WHAT THE TASK ASKS:
The answer should contain all of the data, retyped without any alteration.

========================

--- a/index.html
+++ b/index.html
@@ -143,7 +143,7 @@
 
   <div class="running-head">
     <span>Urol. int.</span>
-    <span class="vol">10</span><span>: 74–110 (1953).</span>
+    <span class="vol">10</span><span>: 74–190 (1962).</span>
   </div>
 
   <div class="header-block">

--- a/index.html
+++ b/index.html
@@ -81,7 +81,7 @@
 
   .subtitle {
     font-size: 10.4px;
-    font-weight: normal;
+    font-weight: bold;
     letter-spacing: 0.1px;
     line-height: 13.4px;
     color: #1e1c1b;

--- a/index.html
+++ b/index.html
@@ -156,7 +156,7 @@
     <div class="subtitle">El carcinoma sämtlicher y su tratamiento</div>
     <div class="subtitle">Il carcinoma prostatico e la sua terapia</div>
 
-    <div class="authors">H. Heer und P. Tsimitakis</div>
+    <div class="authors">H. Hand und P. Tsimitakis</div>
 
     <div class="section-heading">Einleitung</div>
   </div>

========================

EXERCISE RESPONSE:
--- a/index.html
+++ b/index.html
@@ -143,7 +143,7 @@
 
   <div class="running-head">
     <span>Urol. int.</span>
-    <span class="vol">10</span><span>: 74–110 (1953).</span>
+    <span class="vol">10</span><span>: 74–190 (1962).</span>
   </div>
 
   <div class="header-block">

--- a/index.html
+++ b/index.html
@@ -81,7 +81,7 @@
 
   .subtitle {
     font-size: 10.4px;
-    font-weight: normal;
+    font-weight: bold;
     letter-spacing: 0.1px;
     line-height: 13.4px;
     color: #1e1c1b;

--- a/index.html
+++ b/index.html
@@ -156,7 +156,7 @@
     <div class="subtitle">El carcinoma sämtlicher y su tratamiento</div>
     <div class="subtitle">Il carcinoma prostatico e la sua terapia</div>
 
-    <div class="authors">H. Heer und P. Tsimitakis</div>
+    <div class="authors">H. Hand und P. Tsimitakis</div>
 
     <div class="section-heading">Einleitung</div>
   </div>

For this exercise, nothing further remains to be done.